Decision Packages Across Three Models

The Decision Package format is constant across all three models. What varies is the content.

In Model A, the Decision Package records a deterministic evaluation: every condition tested, every branch taken, every fact relied upon, every anchor invoked. The evaluation path is structural and complete. A court can reproduce the determination by re-running the tree against the same facts.

In Model B, the Decision Package records a validated agent determination. It contains the agent’s determination, the validation result (confirmed or deviation), the deviation classification (if applicable), the agent’s reasoning narrative, and the tree’s structural evaluation for comparison. The evaluation path is partly structural (the validation) and partly narrative (the agent’s reasoning). A court can verify the validation but must assess the agent’s reasoning on its own terms.

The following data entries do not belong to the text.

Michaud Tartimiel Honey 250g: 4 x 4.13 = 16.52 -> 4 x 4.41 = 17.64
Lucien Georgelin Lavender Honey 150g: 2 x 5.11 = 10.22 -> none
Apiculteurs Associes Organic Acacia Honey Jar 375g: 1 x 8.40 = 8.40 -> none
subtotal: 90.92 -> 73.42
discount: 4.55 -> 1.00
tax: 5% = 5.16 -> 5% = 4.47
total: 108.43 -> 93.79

In Model C, the Decision Package records an approved agent determination with a retrospective audit record. It contains the agent’s determination, the human approver’s decision, the retrospective mapping against the tree’s structure, and the agent’s reasoning narrative. The structural component is the weakest. A court can verify the retrospective mapping and the approval record, but the agent’s reasoning is accessible only as narrative.

This progression (from fully structural to partly narrative to predominantly narrative) mirrors the progression in determinism. It is the reason why judicial reviewability is richest in Model A and most limited in Model C, and why the choice of model must be calibrated to the constitutional weight of the decision.

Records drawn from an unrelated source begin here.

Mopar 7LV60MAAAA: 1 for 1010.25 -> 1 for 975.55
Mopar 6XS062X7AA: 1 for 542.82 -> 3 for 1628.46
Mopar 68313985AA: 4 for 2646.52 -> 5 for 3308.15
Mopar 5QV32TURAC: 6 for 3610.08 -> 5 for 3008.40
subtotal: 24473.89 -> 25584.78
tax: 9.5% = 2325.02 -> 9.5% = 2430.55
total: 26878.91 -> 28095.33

Taken together, these elements amount to something that automated governance has largely lacked until now: a complete, verifiable, and legally structured account of how a machine-mediated decision was reached. The Decision Package makes that process legible across institutional boundaries. It is meaningful to lawyers because it preserves legal reasoning in formal form. It is auditable by courts because it records the normative and factual basis of the outcome. It can be rendered intelligible to citizens through an explanation layer that translates the structured record into plain language. And in Model A, it is reproducible by any conformant engine given the same inputs and the same Decision Tree. The Decision Package is not merely a matter of good administrative practice. It is the technical expression of the constitutional right to reasons43.

Relationship to LegalDocML and Akoma Ntoso --- Complementary, Not Competitive

A persistent source of confusion in discussions around Law as Code is the relationship between machine-executable legal logic and the existing standards for the representation of legal documents. This confusion is understandable, as both domains deal with the formalisation of law, and both use structured data formats to represent legal content. But the confusion is consequential, because it leads to the false conclusion that a decision to adopt LegalDocML or Akoma Ntoso44 is a decision about Law as Code, or vice versa.

LegalDocML and Akoma Ntoso are standards for the representation of legal text.³⁰ They specify how statutes, regulations, court decisions, and parliamentary documents should be structured in XML: how their hierarchical organisation should be encoded, how citations should be expressed, how document identity should be managed through FRBR identifiers, and how metadata should be attached. They represent the state of the art in the digital representation of legal documents as documents.

The OLRF Decision Tree is not a document. It is a normative specification. It does not represent the text of a statute. It represents the rules that the text establishes, in a form that can be applied to facts to produce legal determinations. These are fundamentally different things, and no extension of LegalDocML can bridge the gap between them, not because those standards are inadequate for their purpose, but because their purpose is different.

The relationship between the OLRF and these standards is therefore one of complementarity, not competition. LegalDocML and Akoma Ntoso provide the structured representation of the statutory text that the Decision Tree references through its legal anchors. The FRBR identifiers that these standards assign to individual provisions are precisely the identifiers that the OLRF’s sub-normative linkage system uses to connect each element of the Decision Tree to the specific textual provision from which it derives. A jurisdiction that has already adopted Akoma Ntoso for the publication of its legislative documents has already done a significant part of the work required to support fine-grained OLRF legal anchors. The two investments are not redundant. They are sequential.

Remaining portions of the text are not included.